(Data for the task)

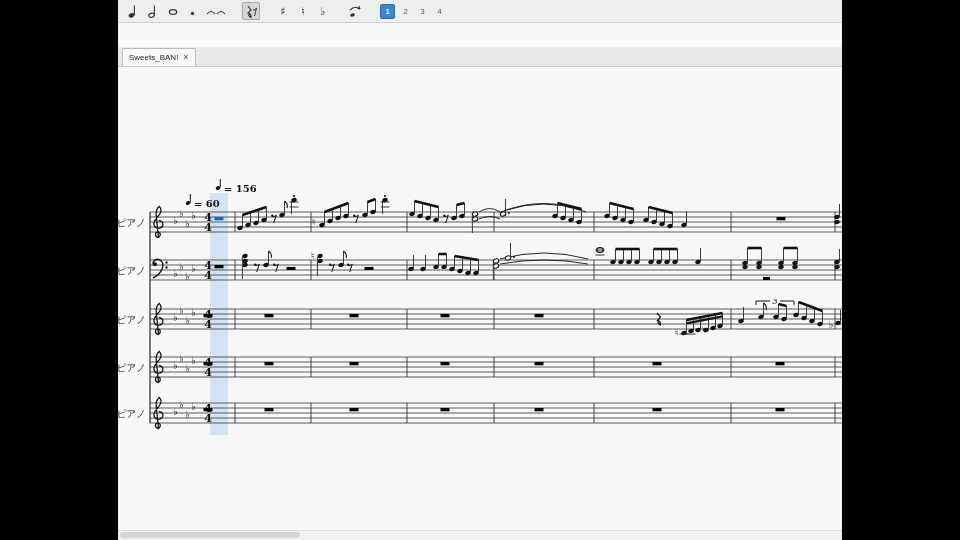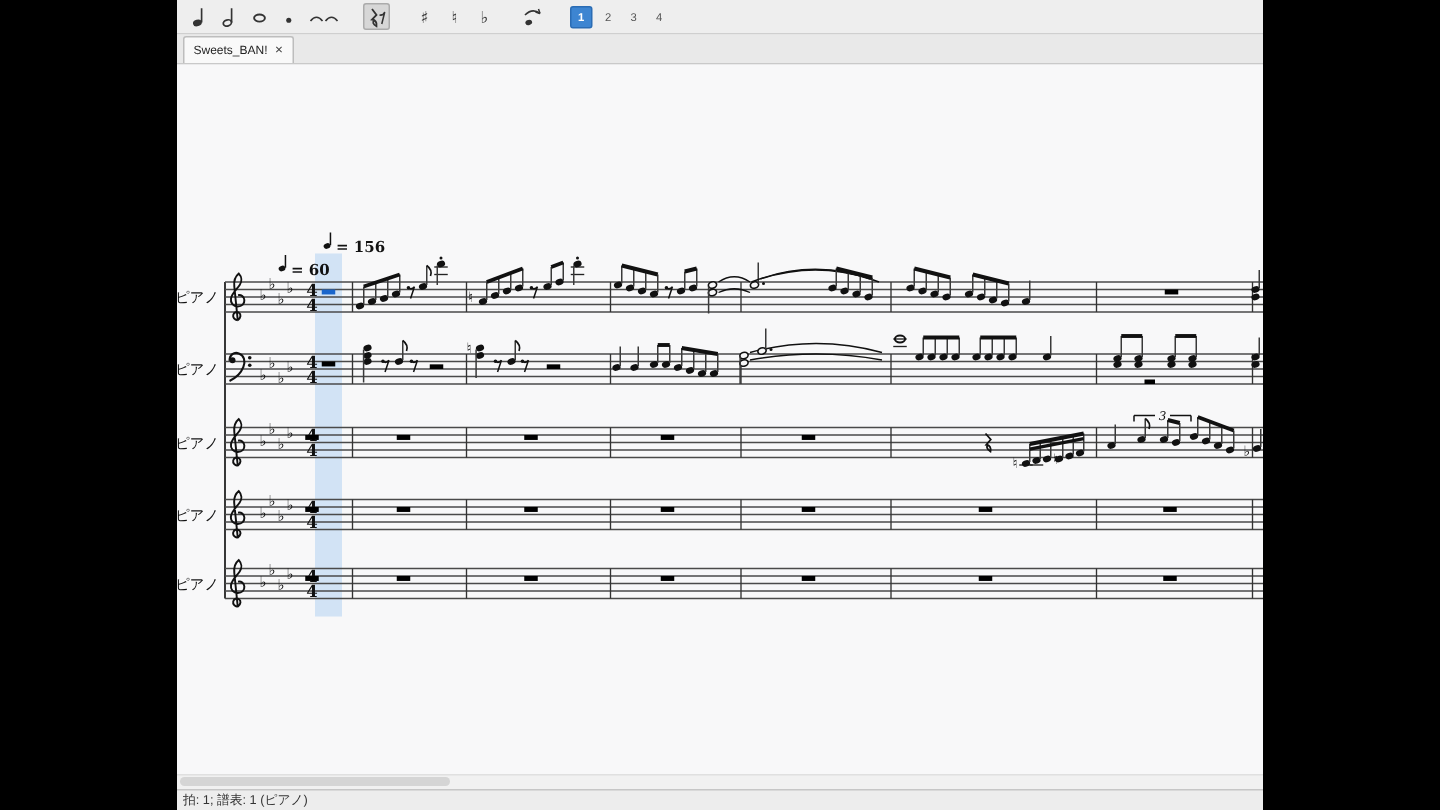--- a/index.html
+++ b/index.html
@@ -14,21 +14,21 @@
     border-radius:2px;color:#333;}
   .tbtn.pressed{background:#d7d7d7;border:1px solid #ababab;width:16px;height:16px;}
   .tbtn .mus{font-family:"DejaVu Sans",sans-serif;font-size:11px;line-height:1;}
   .vchip{width:13px;height:13px;font-size:7.5px;display:flex;align-items:center;
     justify-content:center;color:#555;margin-left:2px;}
   .vchip.active{background:#3d85d1;border:1px solid #2a6cb4;border-radius:2px;color:#fff;
     font-weight:bold;}
   .tspacer{width:10px;}
   
   .tabbar{height:19px;background:#e9e9e9;border-bottom:1px solid #c9c9c9;display:flex;
-    align-items:flex-end;flex:0 0 auto;}
+    align-items:flex-end;flex:0 0 auto;margin-top:24px;}
   .tab{margin-left:4px;height:17px;background:#f9f9f9;border:1px solid #bdbdbd;
     border-bottom:none;display:flex;align-items:center;gap:5px;padding:0 6px;
     font-size:8px;color:#222;border-radius:2px 2px 0 0;}
   .tab .close{font-size:9px;color:#444;line-height:1;}
   
   .scorearea{flex:1 1 auto;position:relative;background:#f8f8f9;overflow:hidden;}
   
   .hscroll{height:9px;background:#f1f1f1;border-top:1px solid #e0e0e0;position:relative;
     flex:0 0 auto;}
   .hthumb{position:absolute;left:2px;top:1px;height:6px;width:180px;background:#d5d5d5;
@@ -507,17 +507,14 @@
             <rect x="534.5" y="341" width="9" height="3.3" fill="#000"></rect>
             <rect x="657.5" y="341" width="9" height="3.3" fill="#000"></rect>
           </g>
         </svg>
     </div>
 
     <div class="hscroll">
       <div class="hthumb"></div>
     </div>
 
-    <div class="statusbar">
-      <span>拍: 1; 譜表: 1 (ピアノ)</span>
-    </div>
   </div>
 </div>
 
 </body></html>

(End Data for the task)

If pictures appear in the data, do not print them; repeat the rest exactly.

## [Task answer]
--- a/index.html
+++ b/index.html
@@ -14,21 +14,21 @@
     border-radius:2px;color:#333;}
   .tbtn.pressed{background:#d7d7d7;border:1px solid #ababab;width:16px;height:16px;}
   .tbtn .mus{font-family:"DejaVu Sans",sans-serif;font-size:11px;line-height:1;}
   .vchip{width:13px;height:13px;font-size:7.5px;display:flex;align-items:center;
     justify-content:center;color:#555;margin-left:2px;}
   .vchip.active{background:#3d85d1;border:1px solid #2a6cb4;border-radius:2px;color:#fff;
     font-weight:bold;}
   .tspacer{width:10px;}
   
   .tabbar{height:19px;background:#e9e9e9;border-bottom:1px solid #c9c9c9;display:flex;
-    align-items:flex-end;flex:0 0 auto;}
+    align-items:flex-end;flex:0 0 auto;margin-top:24px;}
   .tab{margin-left:4px;height:17px;background:#f9f9f9;border:1px solid #bdbdbd;
     border-bottom:none;display:flex;align-items:center;gap:5px;padding:0 6px;
     font-size:8px;color:#222;border-radius:2px 2px 0 0;}
   .tab .close{font-size:9px;color:#444;line-height:1;}
   
   .scorearea{flex:1 1 auto;position:relative;background:#f8f8f9;overflow:hidden;}
   
   .hscroll{height:9px;background:#f1f1f1;border-top:1px solid #e0e0e0;position:relative;
     flex:0 0 auto;}
   .hthumb{position:absolute;left:2px;top:1px;height:6px;width:180px;background:#d5d5d5;
@@ -507,17 +507,14 @@
             <rect x="534.5" y="341" width="9" height="3.3" fill="#000"></rect>
             <rect x="657.5" y="341" width="9" height="3.3" fill="#000"></rect>
           </g>
         </svg>
     </div>
 
     <div class="hscroll">
       <div class="hthumb"></div>
     </div>
 
-    <div class="statusbar">
-      <span>拍: 1; 譜表: 1 (ピアノ)</span>
-    </div>
   </div>
 </div>
 
 </body></html>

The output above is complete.